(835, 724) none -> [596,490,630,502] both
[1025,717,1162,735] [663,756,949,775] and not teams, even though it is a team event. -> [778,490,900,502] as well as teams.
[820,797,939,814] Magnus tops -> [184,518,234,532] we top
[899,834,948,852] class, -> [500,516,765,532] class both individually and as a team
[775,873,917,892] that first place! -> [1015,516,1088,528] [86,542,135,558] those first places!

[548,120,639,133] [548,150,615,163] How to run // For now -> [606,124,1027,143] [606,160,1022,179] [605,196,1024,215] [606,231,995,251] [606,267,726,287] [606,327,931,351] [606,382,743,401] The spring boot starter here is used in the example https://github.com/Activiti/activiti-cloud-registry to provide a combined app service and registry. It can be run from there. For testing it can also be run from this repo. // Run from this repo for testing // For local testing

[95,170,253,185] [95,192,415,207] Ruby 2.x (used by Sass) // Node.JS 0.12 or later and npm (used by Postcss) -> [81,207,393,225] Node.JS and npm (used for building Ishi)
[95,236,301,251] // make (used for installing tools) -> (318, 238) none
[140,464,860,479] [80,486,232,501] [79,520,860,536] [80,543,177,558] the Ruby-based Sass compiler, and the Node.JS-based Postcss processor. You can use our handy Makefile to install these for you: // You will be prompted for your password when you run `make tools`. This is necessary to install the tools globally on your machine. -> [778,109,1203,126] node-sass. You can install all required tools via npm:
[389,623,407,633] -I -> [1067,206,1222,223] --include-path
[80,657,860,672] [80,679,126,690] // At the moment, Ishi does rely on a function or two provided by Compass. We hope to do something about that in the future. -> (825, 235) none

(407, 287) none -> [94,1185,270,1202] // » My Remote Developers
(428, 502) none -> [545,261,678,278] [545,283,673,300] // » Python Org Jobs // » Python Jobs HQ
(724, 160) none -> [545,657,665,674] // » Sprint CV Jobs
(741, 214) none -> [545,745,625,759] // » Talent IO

==================================================

Assignment =
Work out how many lines in the material above hold the string "Node", and reply with the number only.

Expected answer =
2